> _Aim of the task_
Repeat every entry word for word, skipping the pictures.

> _Material shown_
● ● ● ● ● ● ●
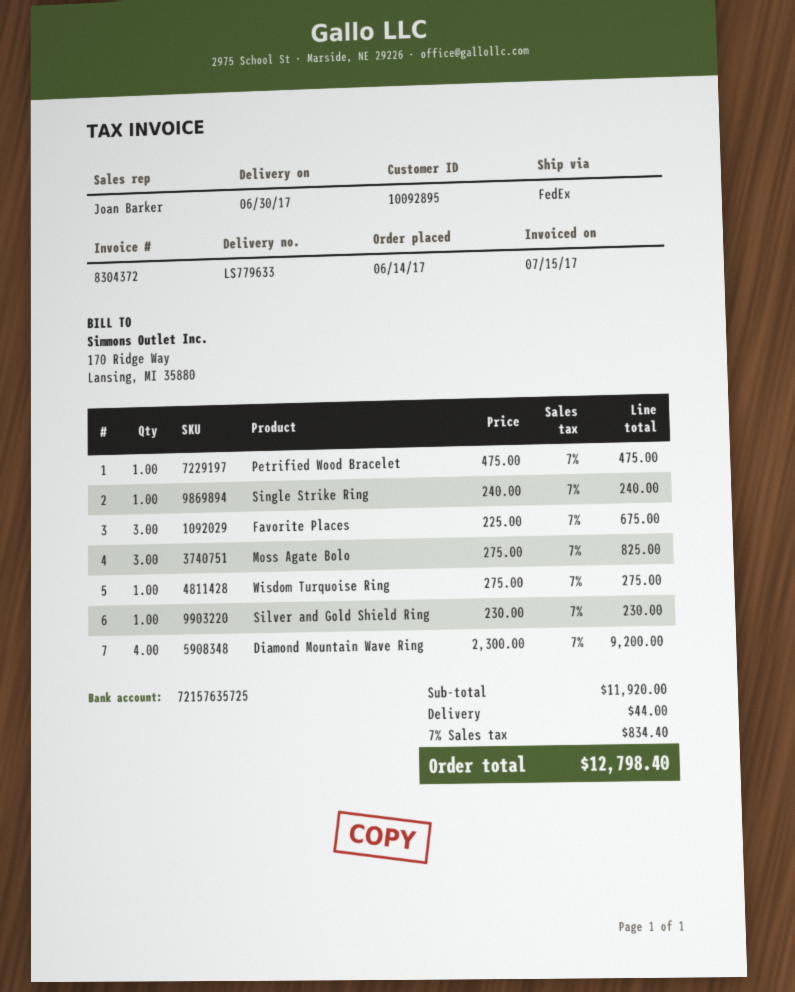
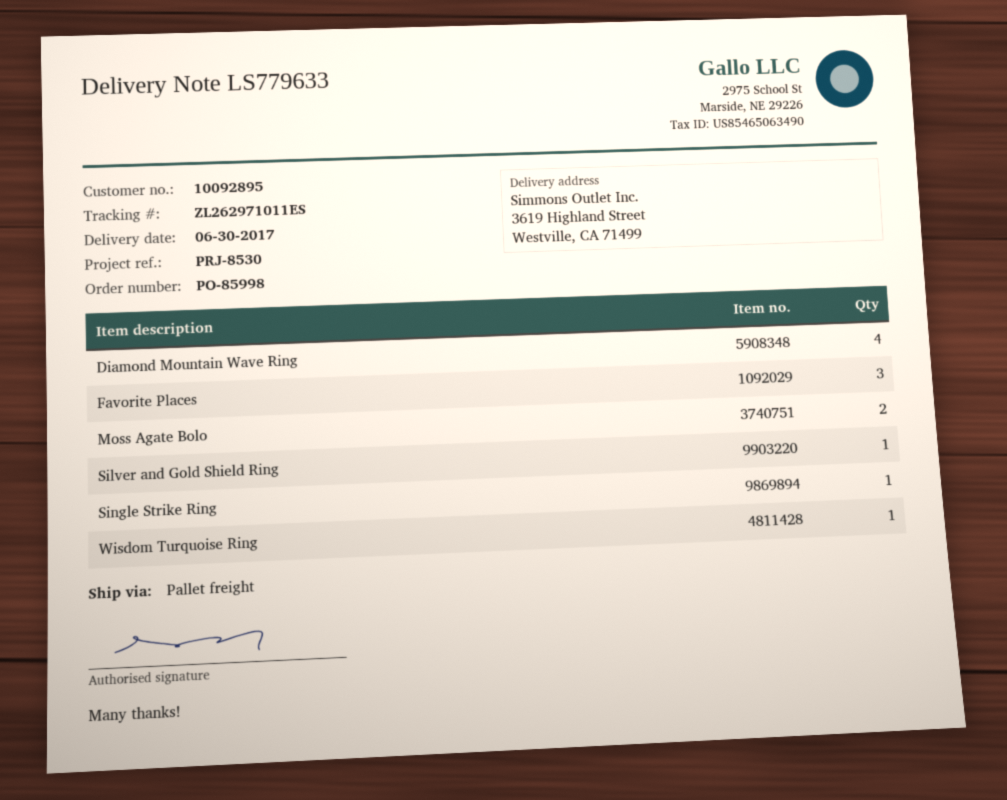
shipping method: FedEx -> pallet freight
Petrified Wood Bracelet: 1 -> none
Moss Agate Bolo: 3 -> 2

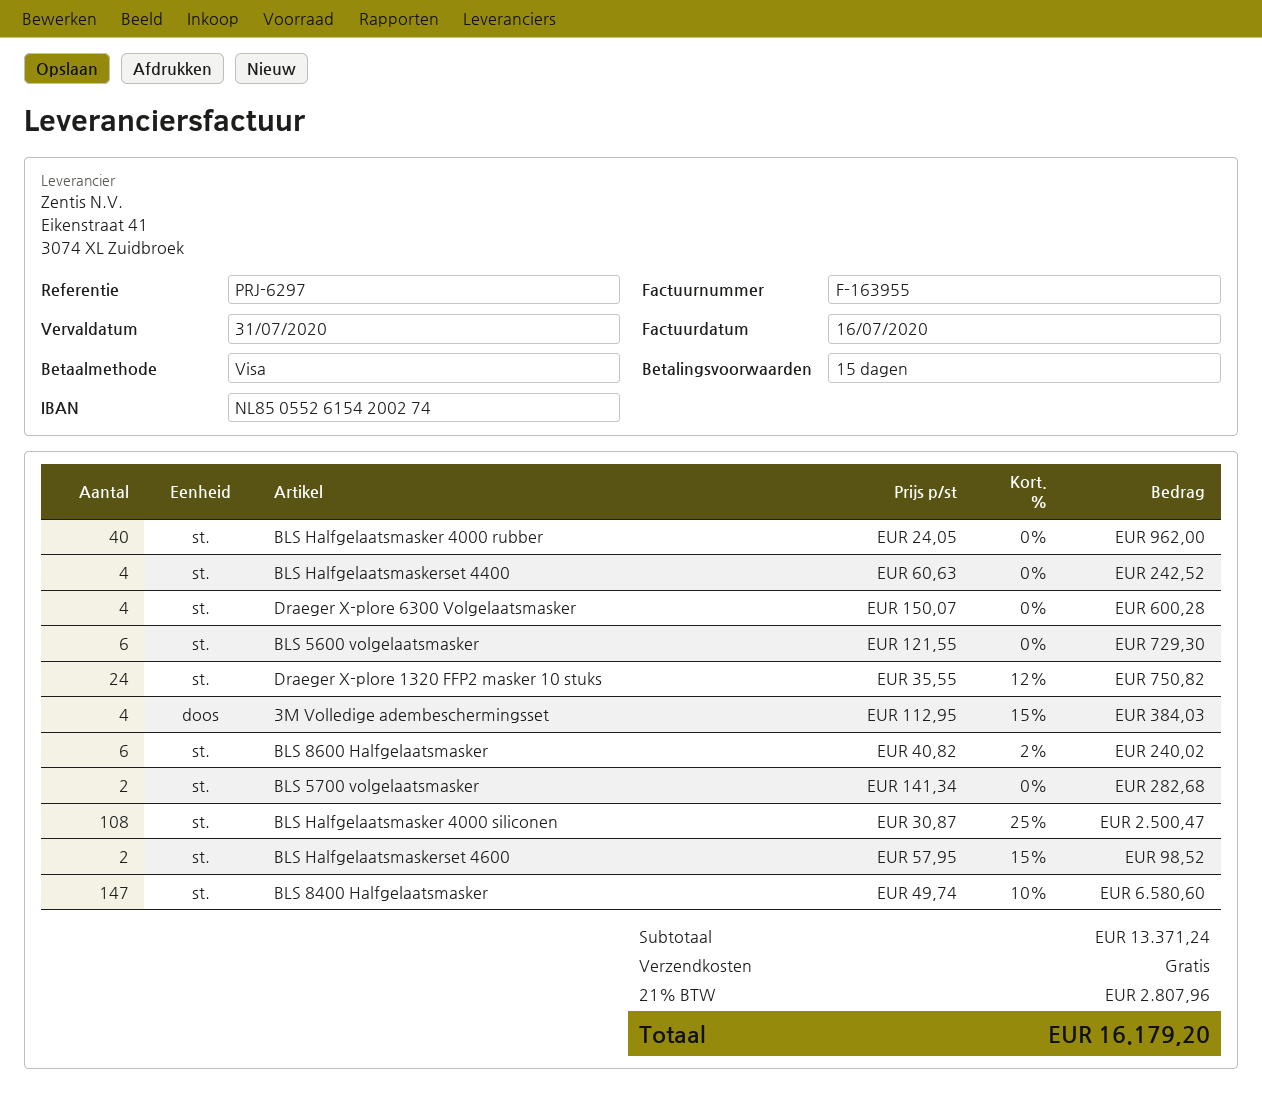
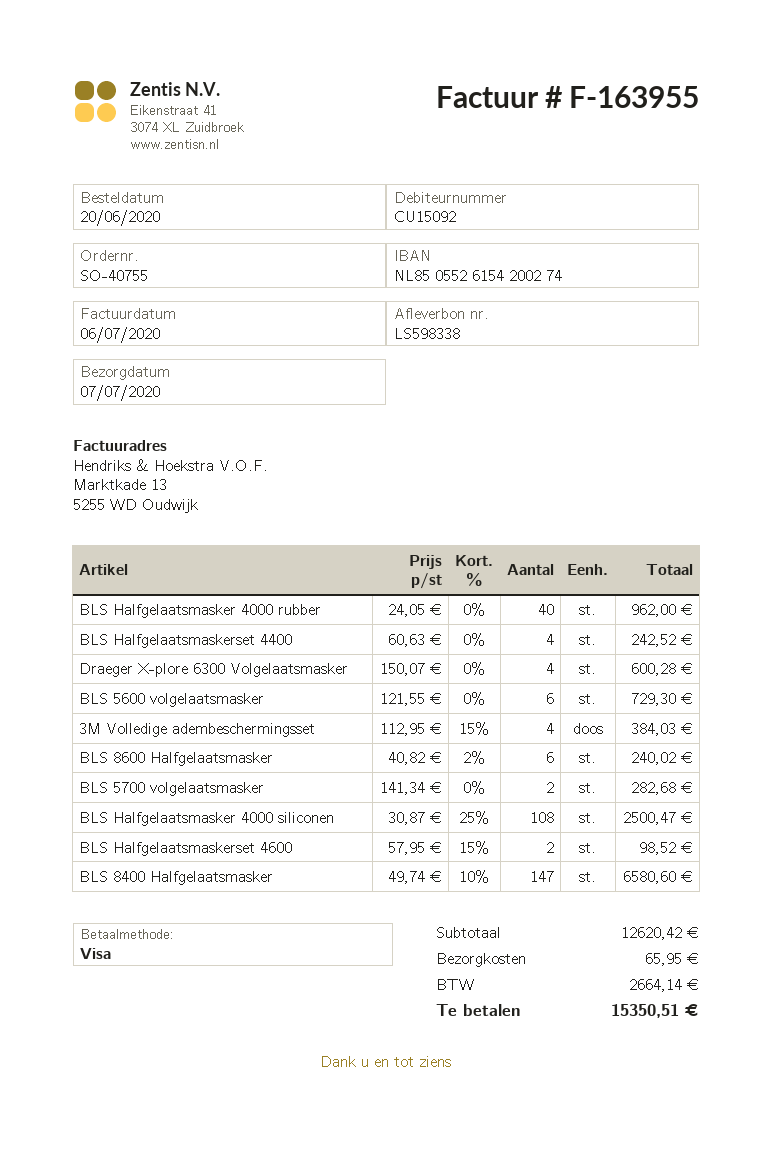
invoice date: 2020-07-16 -> 2020-07-06
Draeger X-plore 1320 FFP2 masker 10 stuks: 24 x 35.55 - 12% = 750.82 -> none
subtotal: 13371.24 -> 12620.42
shipping: 0.00 -> 65.95
tax: 2807.96 -> 2664.14
total: 16179.20 -> 15350.51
● ● ● ● ● ● ●
> _Solution for this exercise_
shipping method: FedEx -> pallet freight
Petrified Wood Bracelet: 1 -> none
Moss Agate Bolo: 3 -> 2

invoice date: 2020-07-16 -> 2020-07-06
Draeger X-plore 1320 FFP2 masker 10 stuks: 24 x 35.55 - 12% = 750.82 -> none
subtotal: 13371.24 -> 12620.42
shipping: 0.00 -> 65.95
tax: 2807.96 -> 2664.14
total: 16179.20 -> 15350.51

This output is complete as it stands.